Exercise brief >> If an entry includes an image, drop the image and copy the rest verbatim.

Data records >>
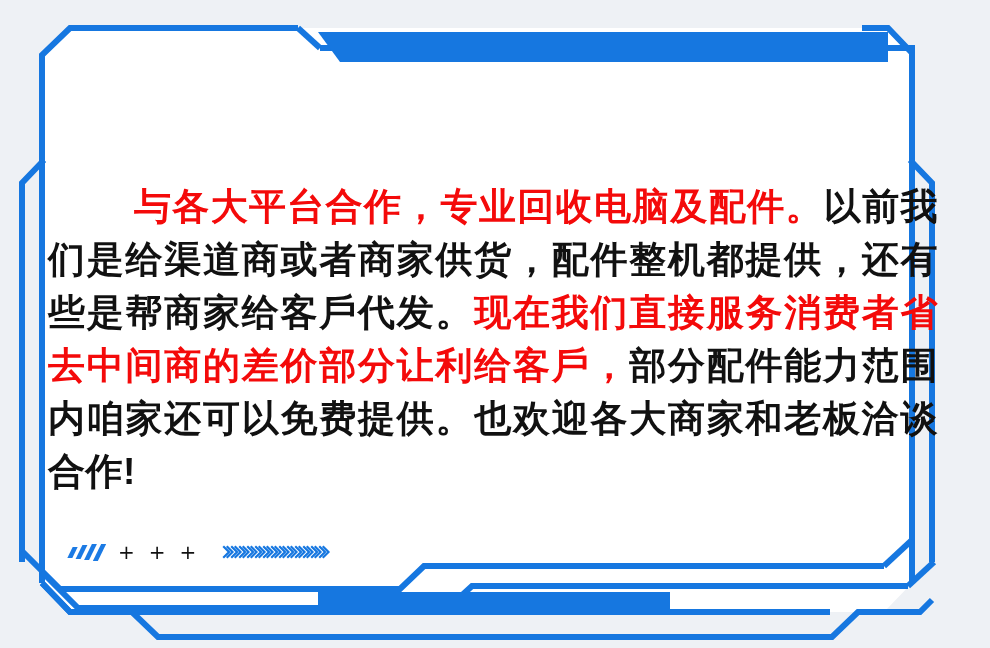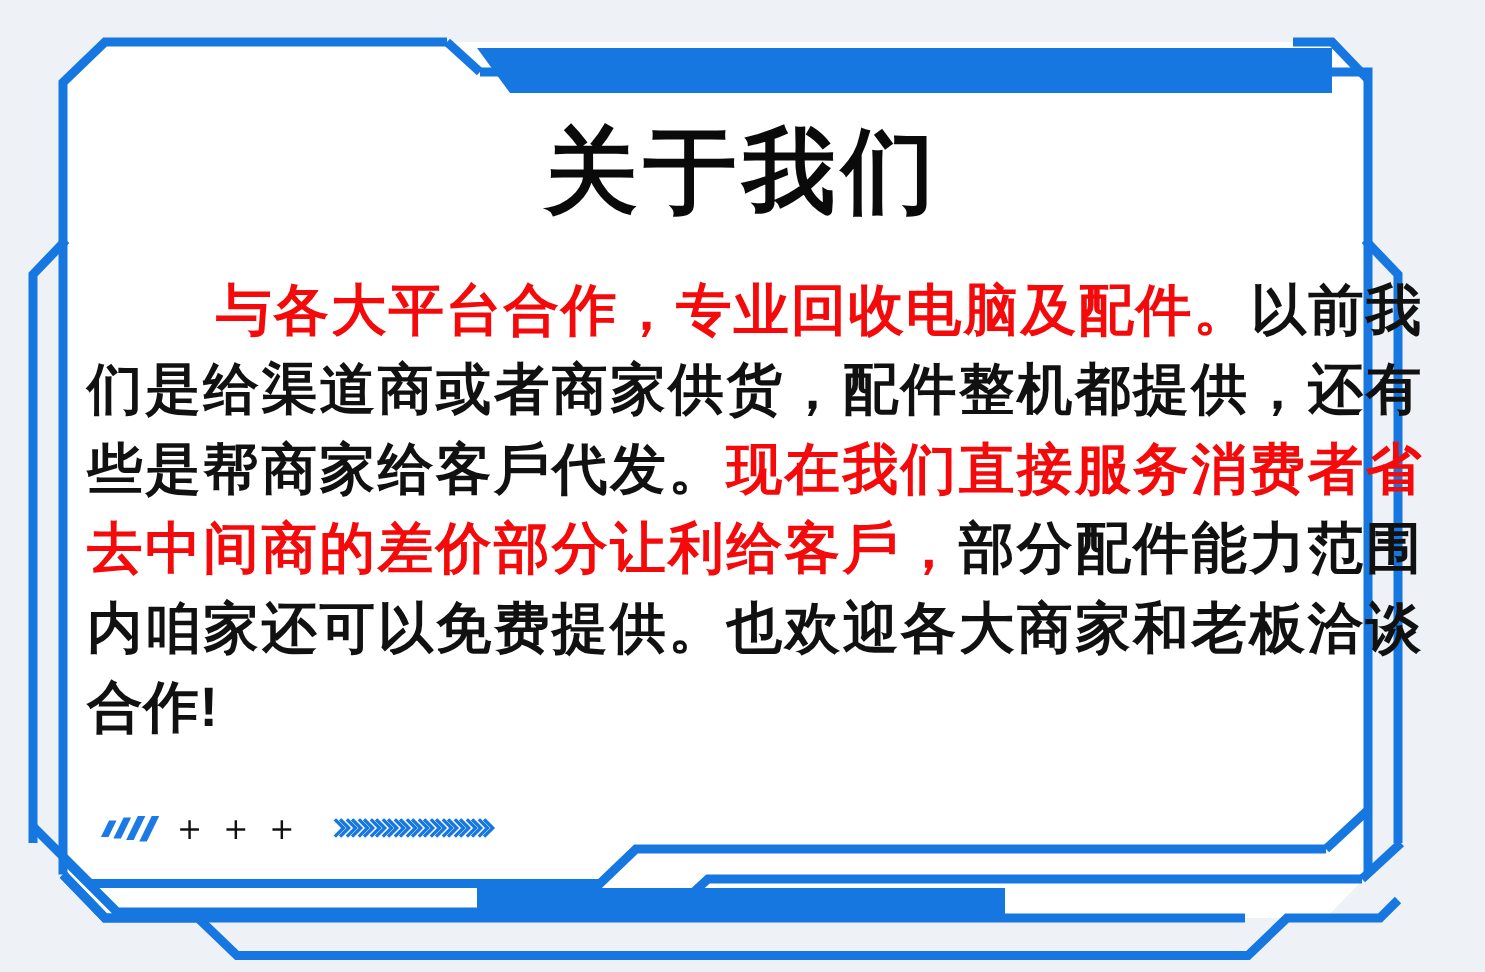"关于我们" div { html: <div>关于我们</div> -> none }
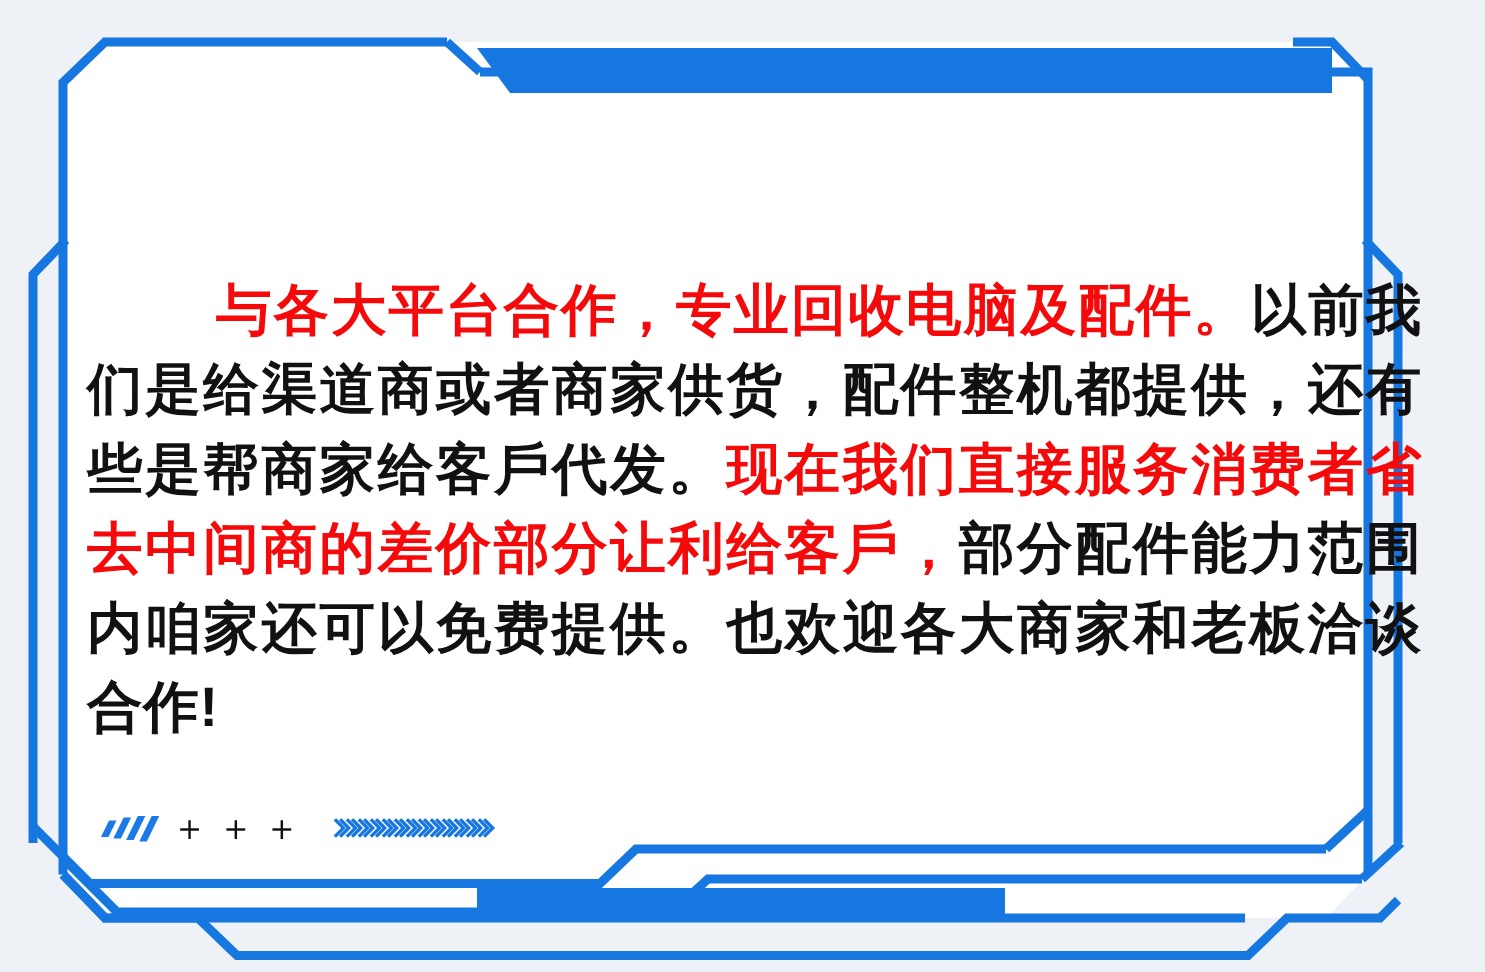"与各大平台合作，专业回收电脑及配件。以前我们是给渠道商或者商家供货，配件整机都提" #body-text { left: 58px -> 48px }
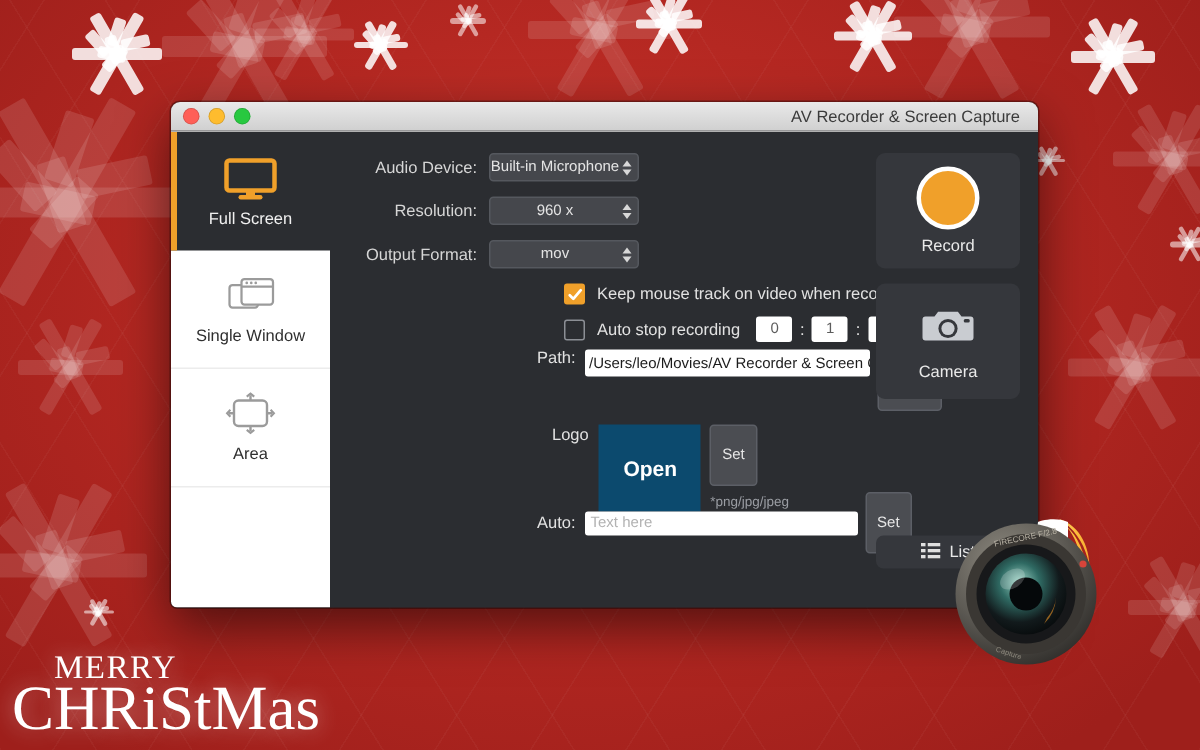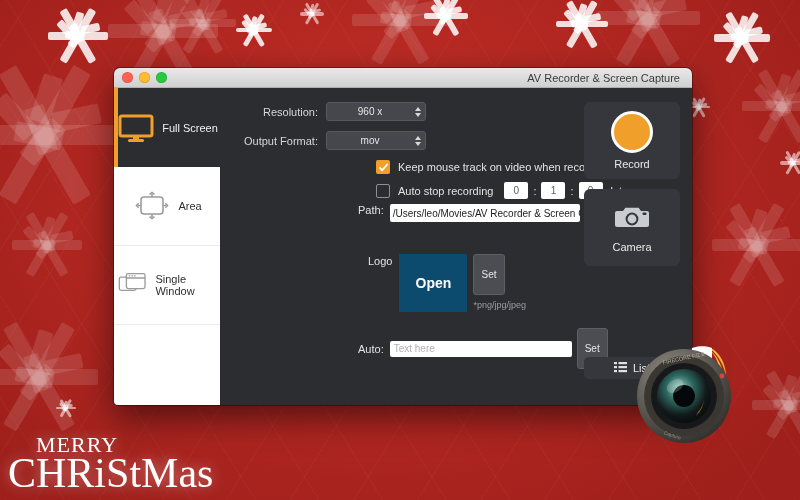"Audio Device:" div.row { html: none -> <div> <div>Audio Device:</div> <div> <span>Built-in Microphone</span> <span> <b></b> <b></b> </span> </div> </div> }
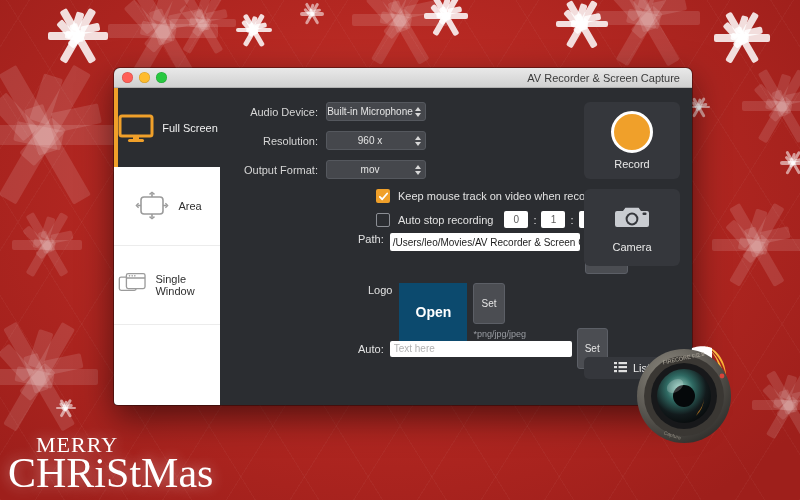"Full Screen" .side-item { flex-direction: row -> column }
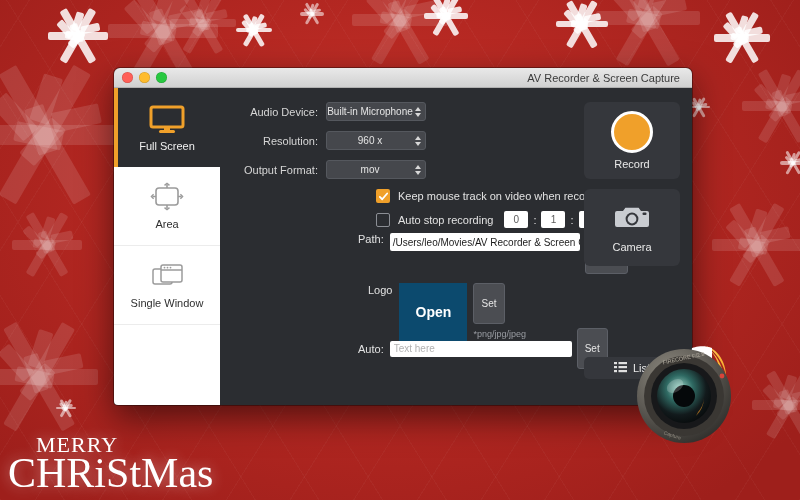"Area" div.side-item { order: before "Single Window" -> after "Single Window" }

Your solution >>
"关于我们" div { html: <div>关于我们</div> -> none }
"与各大平台合作，专业回收电脑及配件。以前我们是给渠道商或者商家供货，配件整机都提" #body-text { left: 58px -> 48px }
"Audio Device:" div.row { html: none -> <div> <div>Audio Device:</div> <div> <span>Built-in Microphone</span> <span> <b></b> <b></b> </span> </div> </div> }
"Full Screen" .side-item { flex-direction: row -> column }
"Area" div.side-item { order: before "Single Window" -> after "Single Window" }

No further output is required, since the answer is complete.